Клод умолк: он не мог подыскать нужных слов, чтобы определить неясные очертания живописи будущего, которую он уже предчувствовал. Наступило длительное молчание, художник продолжал лихорадочно трудиться над бархатной курткой.
Сандоз слушал его, не меняя позы. Сидя спиной к Клоду, как бы обращаясь к стене, словно грезя, он заговорил:
— Нет, нет, никто не знает, а должны бы знать… ведь всякий раз, когда учитель навязывал мне какую-нибудь истину, я инстинктивно возмущался и задавал себе вопрос: «Кого он обманывает: себя или меня?» Узость их идей приводит меня в отчаяние; я уверен, что истина куда шире… Боже мой, до чего было бы прекрасно посвятить всю жизнь творчеству, постараться охватить им все — животных, людей, всю вселенную! Охватить не в свете доктрин определенной философии, диктуемой идиотской иерархией, убаюкивающей нашу гордость, но проникнуть в мощный жизненный поток, в мир, где наше существование всего лишь случайность, как пробежавшая собака или придорожные камни! Все объединить — значит объяснить! Не взлет и не падение, не грязь и не чистота, а мир — такой, как он есть… Сейчас есть только один источник, из которого должны черпать все — и романисты и поэты; этот единственный источник — наука. Но вопрос в том: что почерпнуть из нее, как идти с ней вровень? Я сразу сбиваюсь с ноги… Ах, если бы знать, если бы только знать, сколько бы книг я написал, я забросал бы ими толпу!
Теперь и он замолчал.

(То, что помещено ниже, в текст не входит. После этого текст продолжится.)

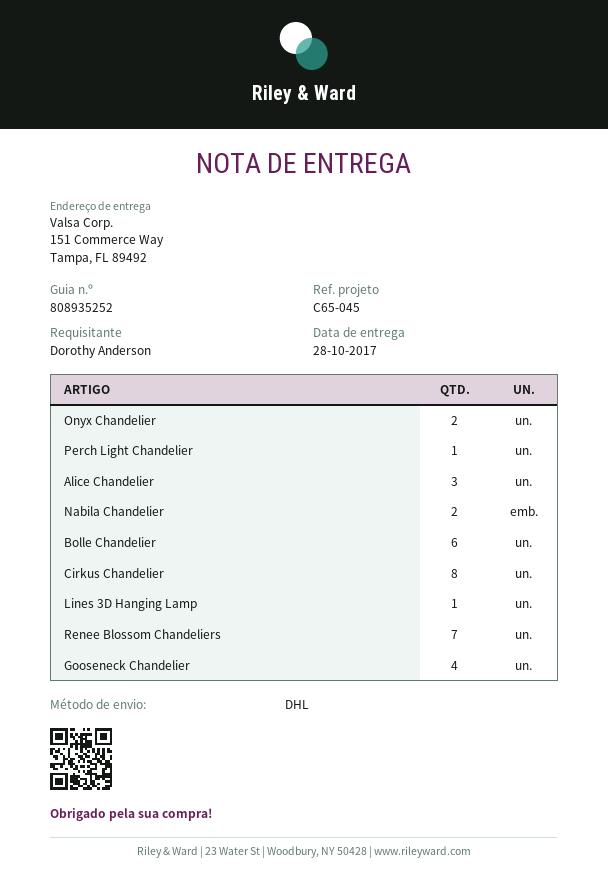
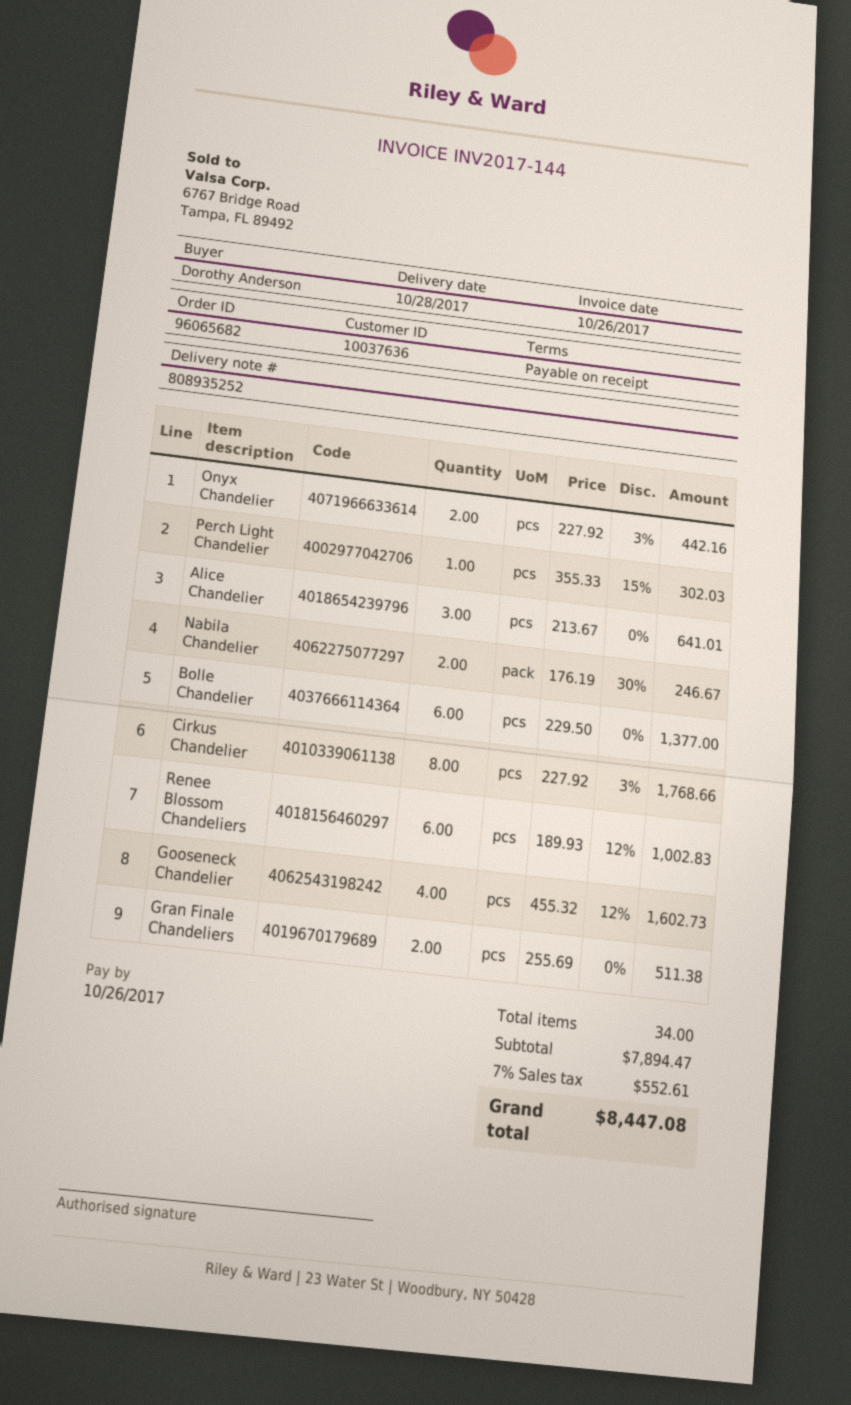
Lines 3D Hanging Lamp: 1 -> none
Renee Blossom Chandeliers: 7 -> 6
Gran Finale Chandeliers: none -> 2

Прошлой зимой Сандоз выпустил первую свою книгу лирических набросков, вывезенных им из Плассана; только отдельные резкие ноты изобличали его бунт и возмущение, его страстное стремление к истине. С тех пор он как бы блуждал в потемках, не находя ответа на мучительные вопросы и противоречивые мысли, обуревавшие его мозг. Им владел гигантский замысел; он задумал написать произведение, охватывающее генезис вселенной в трех фазах: сотворение мира, воссозданное при помощи науки; историю человечества, пришедшего в свой час сыграть предназначенную ему роль в цепи других живых существ; будущее, в котором живые существа непрерывно сменяют одни других, осуществляя завершающую мироздание, неустанную работу жизни. Но его расхолодили случайные, бездоказательные гипотезы этого третьего периода; он стремился найти более точные и в то же время более человечные формулировки, в которые мог бы уложить свой необъятный замысел.